Romance de Fração de Segundos
Porque sim, existe essa busca incessante pelo contentamento advindo desse conforto que dá o braço contornando ombro numa caminhada, o morno pacificador da pele submersa em tantas lãs e gorros na noite fria. A pele que ainda que escondida e embalada se sabe existir e se pode bem imaginar o olor e a textura. Uma alegria fagueira, sem compromisso. Efêmera. E depois a lembrança dessa alegria a tornar-se, então, uma nova alegria que se tornará uma nova alegria. Ad eternum.
E eis que se dá então o braço, e dá também a idéia da pele. E o olor da pele. E a textura da pele na revelação dos zíperes . E a descoberta do aconchego da pele e ao mesmo tempo da desimportancia da pele. O belo reside nas coisas que vão alem da ponta dos dedos.
Há que se envolver no jogo, no jogo que tantas vezes nem se percebe que se está jogando. Há que sorver não salivas nem suores. Tampouco outras secreções. Há que se beber do olhar observador e tentar-lhe captar a leitura, o que o olho registra e torna-se então imagem e memória. A pupila que se contrai e depois se expande, pálpebras arregaladas ou cadentes e cílios. Há que não se saber mas querer saber o que de você percebe o outro e criar idéias, temores e paranóias discretas que não se pode dividir jamais. O que o outro pensa? O que o outro quer?O que o outro sente?
Há que se observar a cadencia da respiração e intuir palpitações. Se não houver palpitações há se que desistir ou inventar, porque o processo de conquistar e ser conquistado requer por vezes um pouco de engenho. Não me entenda mal quando falo de conquistar. Certas pessoas têm essa concepção errônea e possessiva de conquista. Falo de notar e ser notado, ainda que não exista desejo, nem flerte. Falo daquele olhar que se prolonga estranhamente por um segundo e cria uma estampa no pensamento que não se consegue apagar ou esquecer.
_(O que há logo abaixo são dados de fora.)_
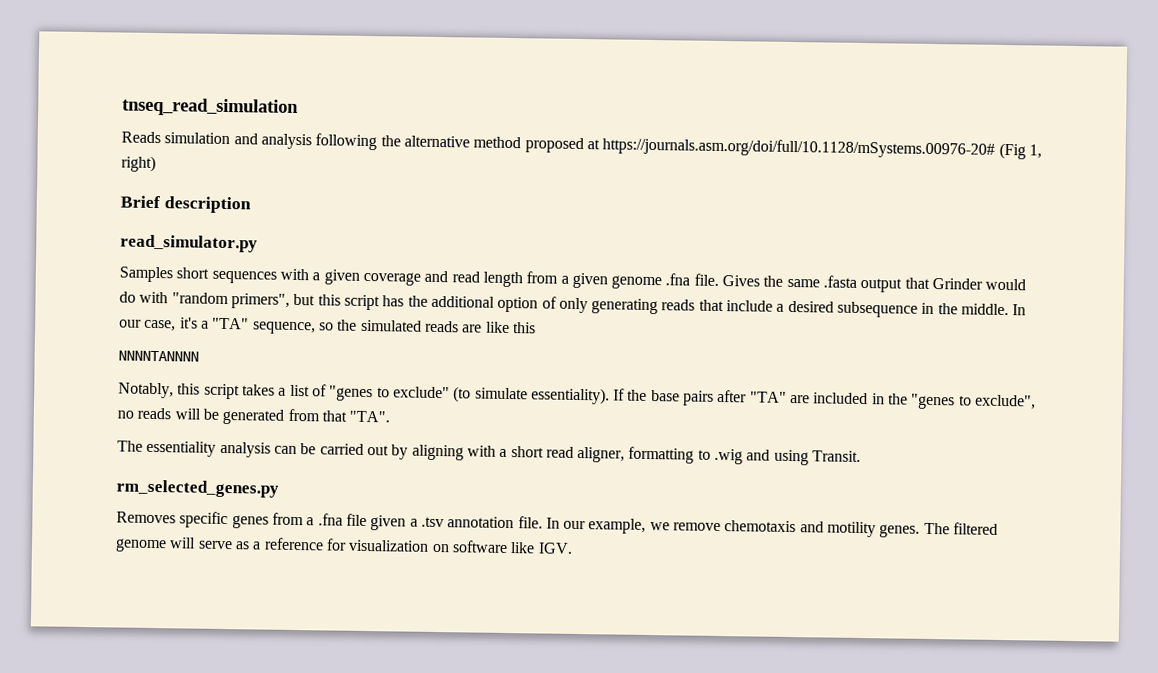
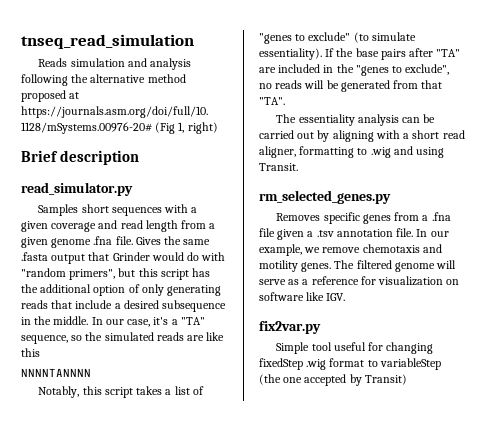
+ fix2var.py
+ Simple tool useful for changing fixedStep .wig format to variableStep (the one accepted by Transit)

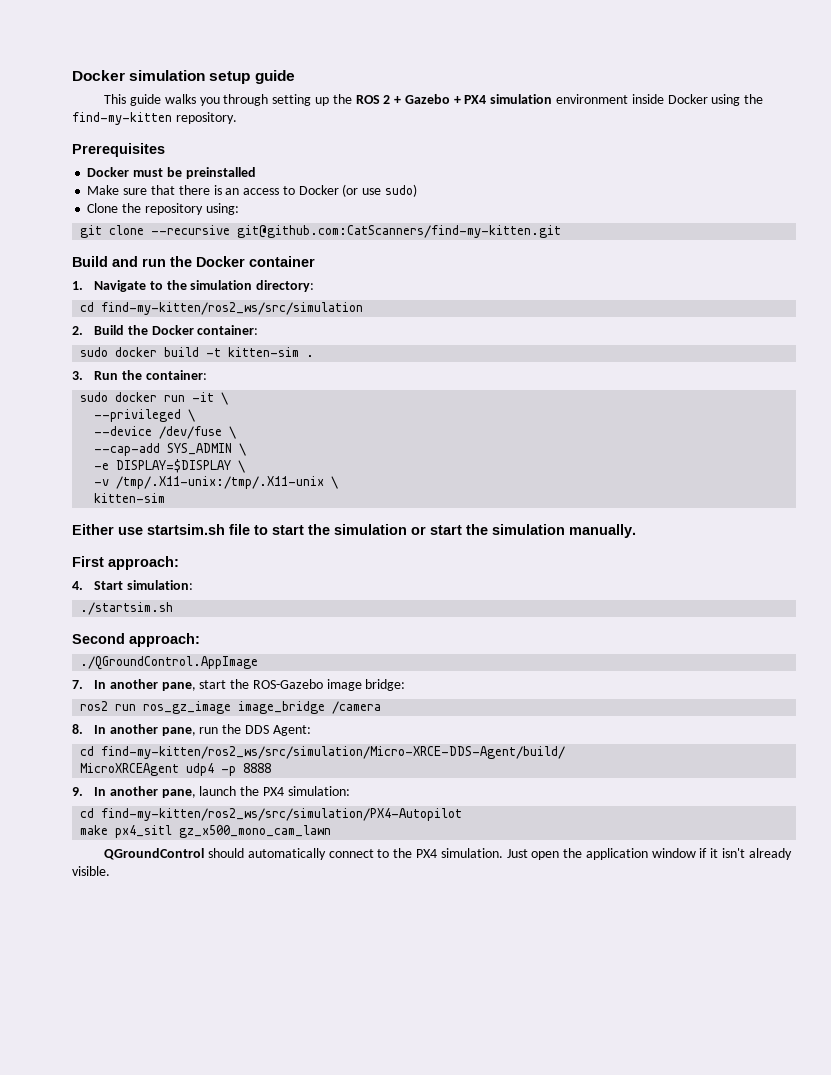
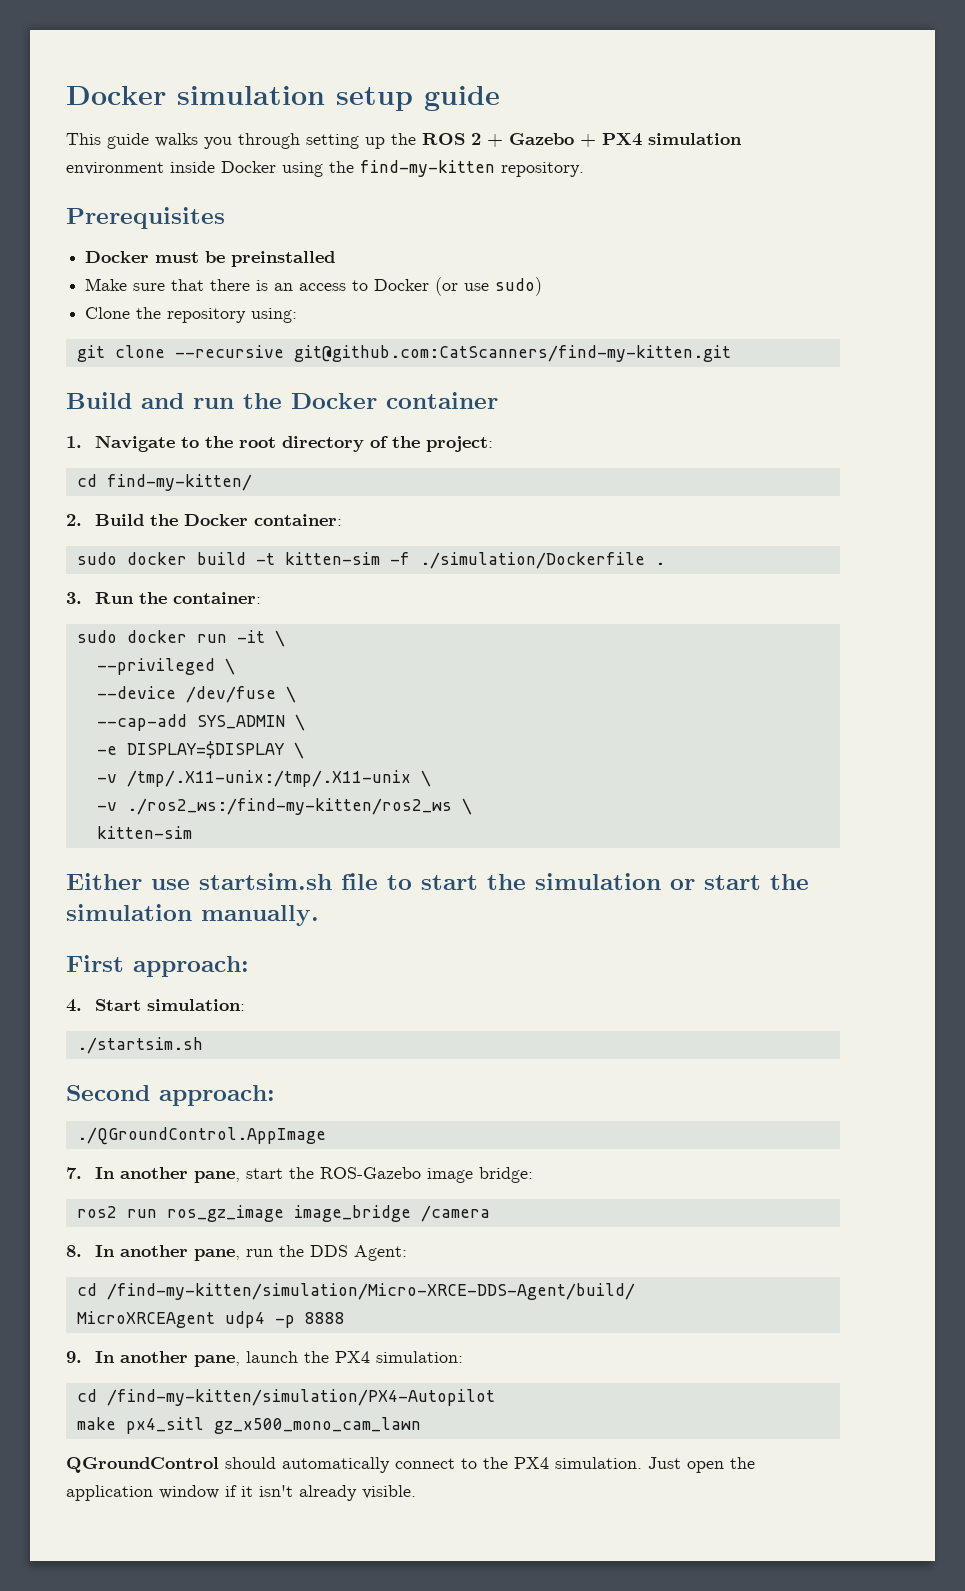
- 1. Navigate to the simulation directory:
- cd find-my-kitten/ros2_ws/src/simulation
+ 1. Navigate to the root directory of the project:
+ cd find-my-kitten/
- sudo docker build -t kitten-sim .
+ sudo docker build -t kitten-sim -f ./simulation/Dockerfile .
+ -v ./ros2_ws:/find-my-kitten/ros2_ws \
- cd find-my-kitten/ros2_ws/src/simulation/Micro-XRCE-DDS-Agent/build/
+ cd /find-my-kitten/simulation/Micro-XRCE-DDS-Agent/build/
- cd find-my-kitten/ros2_ws/src/simulation/PX4-Autopilot
+ cd /find-my-kitten/simulation/PX4-Autopilot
Aquela efígie, a foto em close-up, o detalhe magnífico que não se dissipa não importam o movimento, o delírio ou as paisagens.
O bonito não esta em amar em desespero, se apaixonar infinitamente, em querer essas exclusividade estúpida e utópica do amor eterno. O bonito se oculta na hora em que você distraído contempla um ponto no infinito e se intui sendo fitado e está sendo fitado e resolve desafiar o olhar correspondendo com o sorriso. E quem lhe mira em vez de envergonhar-se e pensar em cuidar dos pés, apenas retribui descolando os lábios lentamente. A alegria instantanea do sorriso permutado que nos deveria bastar para preencher a alma com regozijo delirante. O momento onde por um átimo o coração dispara e nos sentimos cheios de uma estima entorpecente por nós mesmos. Isso também é paixão, e também desejo na sua forma essencial de sentimento. Isso é amor: o amor próprio.
E essa seria uma historia de amor intransitiva – o amor é e está mesmo que não nos seja este o momento de manipulá-lo e transformá-lo em evento. E seriamos todos mais apaziguados não tivéssemos sempre essa ansiedade tamanha de querer mais do que nos é ofertado. De querer dar forma tátil às coisas que são simples por serem intangíveis.